(Material provided begins)

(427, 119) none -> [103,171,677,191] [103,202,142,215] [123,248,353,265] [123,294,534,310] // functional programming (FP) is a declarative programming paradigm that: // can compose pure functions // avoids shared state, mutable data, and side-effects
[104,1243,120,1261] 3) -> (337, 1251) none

(Material provided ends)
(Material provided begins)

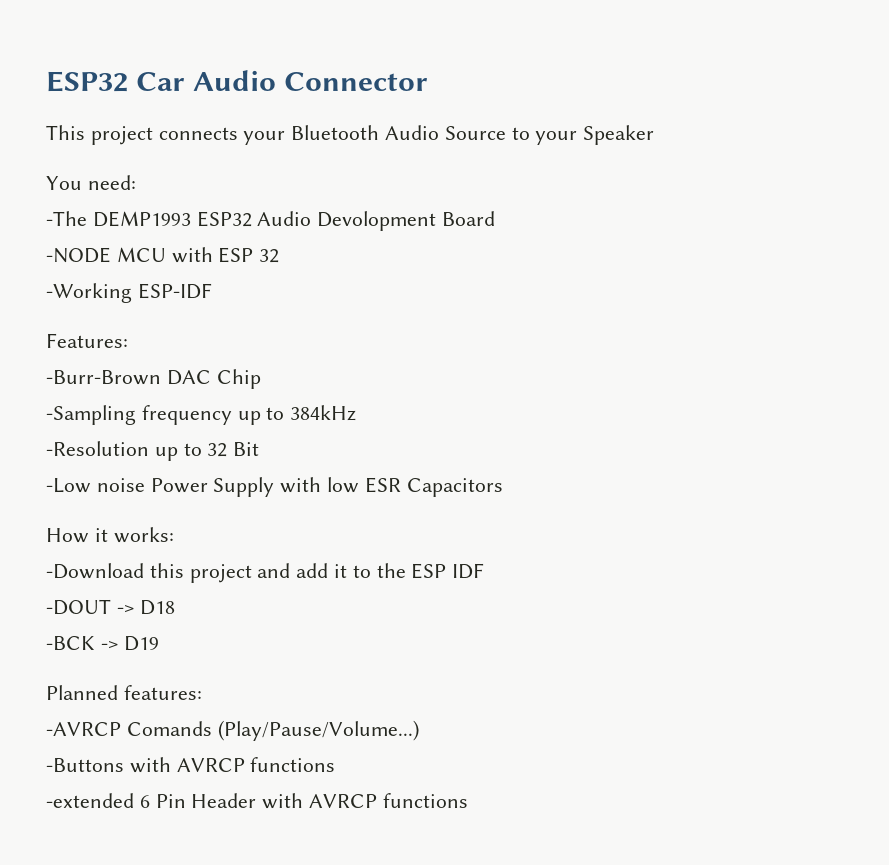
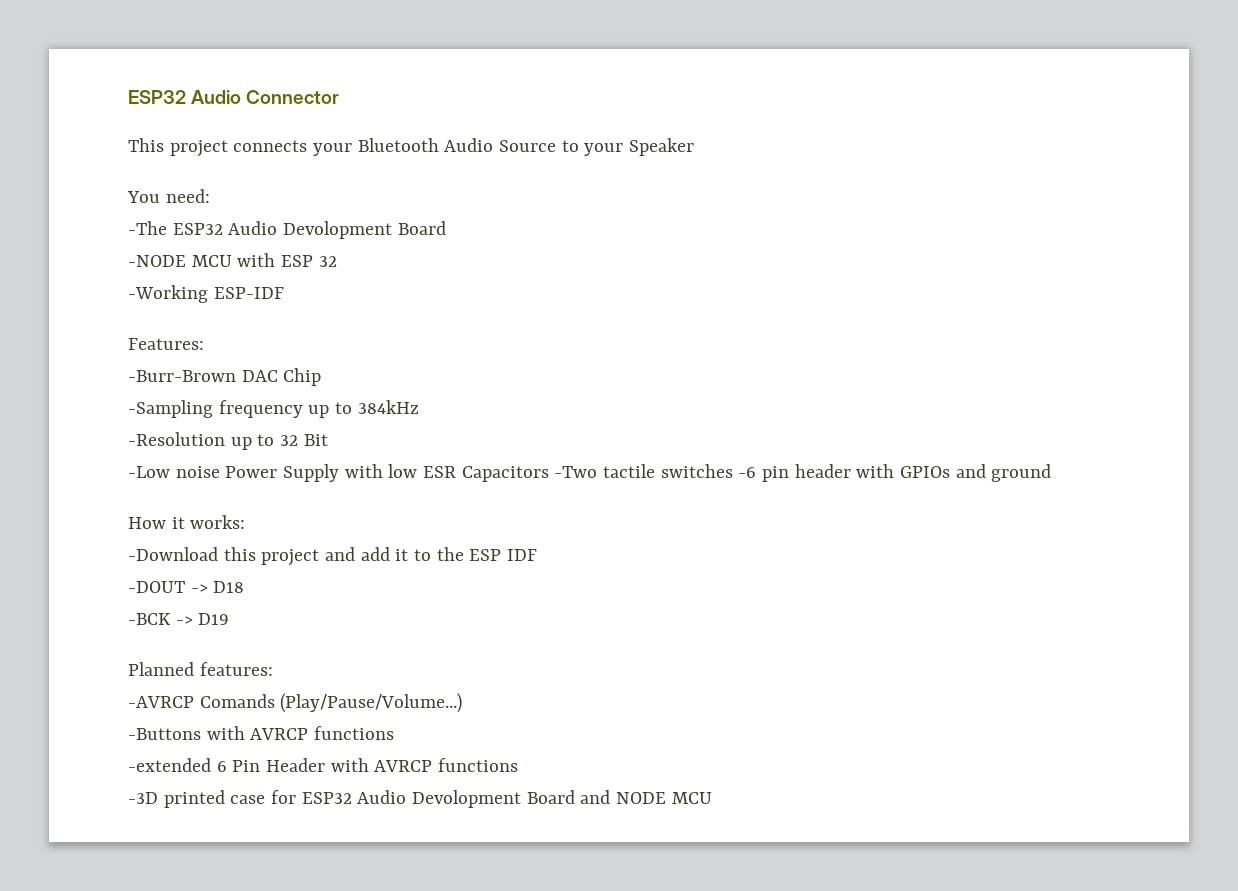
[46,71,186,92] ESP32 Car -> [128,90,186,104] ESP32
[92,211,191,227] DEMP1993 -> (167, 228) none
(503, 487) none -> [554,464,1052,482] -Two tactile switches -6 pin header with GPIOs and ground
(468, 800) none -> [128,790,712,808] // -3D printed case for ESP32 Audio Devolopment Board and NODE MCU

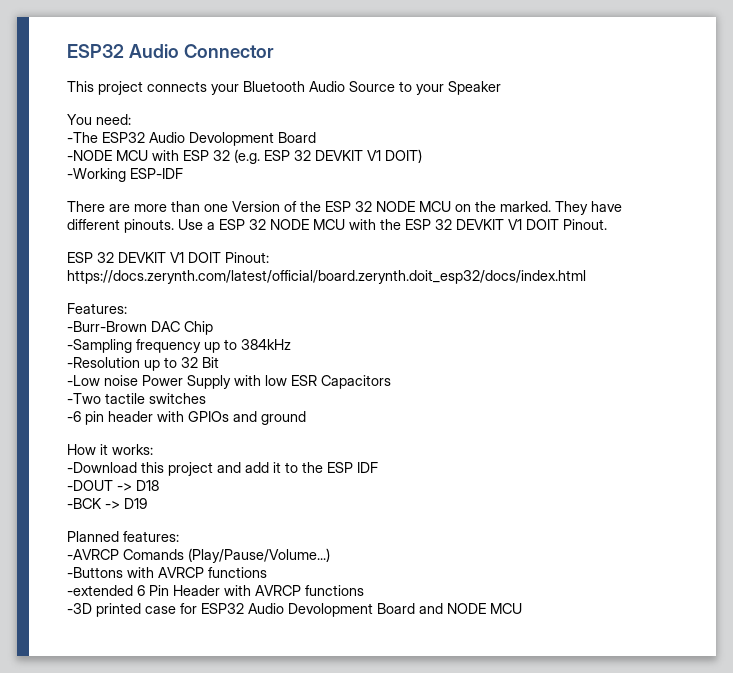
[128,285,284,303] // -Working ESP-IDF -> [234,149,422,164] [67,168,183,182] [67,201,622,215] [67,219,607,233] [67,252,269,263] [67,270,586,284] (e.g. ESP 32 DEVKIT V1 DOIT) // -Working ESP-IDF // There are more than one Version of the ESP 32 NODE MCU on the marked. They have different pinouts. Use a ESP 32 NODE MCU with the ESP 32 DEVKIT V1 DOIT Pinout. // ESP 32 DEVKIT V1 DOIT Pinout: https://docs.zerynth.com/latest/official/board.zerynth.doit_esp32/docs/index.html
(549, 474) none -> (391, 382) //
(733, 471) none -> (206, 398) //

(Material provided ends)
(Material provided begins)

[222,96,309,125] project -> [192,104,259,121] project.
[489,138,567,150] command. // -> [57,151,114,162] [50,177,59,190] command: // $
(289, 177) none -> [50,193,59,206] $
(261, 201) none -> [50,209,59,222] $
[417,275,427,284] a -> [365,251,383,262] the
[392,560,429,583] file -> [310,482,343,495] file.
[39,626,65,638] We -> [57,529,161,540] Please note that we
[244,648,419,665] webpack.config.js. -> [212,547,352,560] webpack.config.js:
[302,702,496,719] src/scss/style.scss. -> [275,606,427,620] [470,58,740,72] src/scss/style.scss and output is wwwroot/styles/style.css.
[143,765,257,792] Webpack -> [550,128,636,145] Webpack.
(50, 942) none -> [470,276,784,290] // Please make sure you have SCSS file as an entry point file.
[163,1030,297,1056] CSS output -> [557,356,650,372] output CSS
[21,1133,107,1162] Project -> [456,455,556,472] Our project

(Material provided ends)

Aim of the exercise
Out of the listing above, reproduce exactly the lines from the one with "[302,702,496,719] src/scss/style.scss. ->" up to and including the one with "[163,1030,297,1056] CSS output".

Problem solution
[302,702,496,719] src/scss/style.scss. -> [275,606,427,620] [470,58,740,72] src/scss/style.scss and output is wwwroot/styles/style.css.
[143,765,257,792] Webpack -> [550,128,636,145] Webpack.
(50, 942) none -> [470,276,784,290] // Please make sure you have SCSS file as an entry point file.
[163,1030,297,1056] CSS output -> [557,356,650,372] output CSS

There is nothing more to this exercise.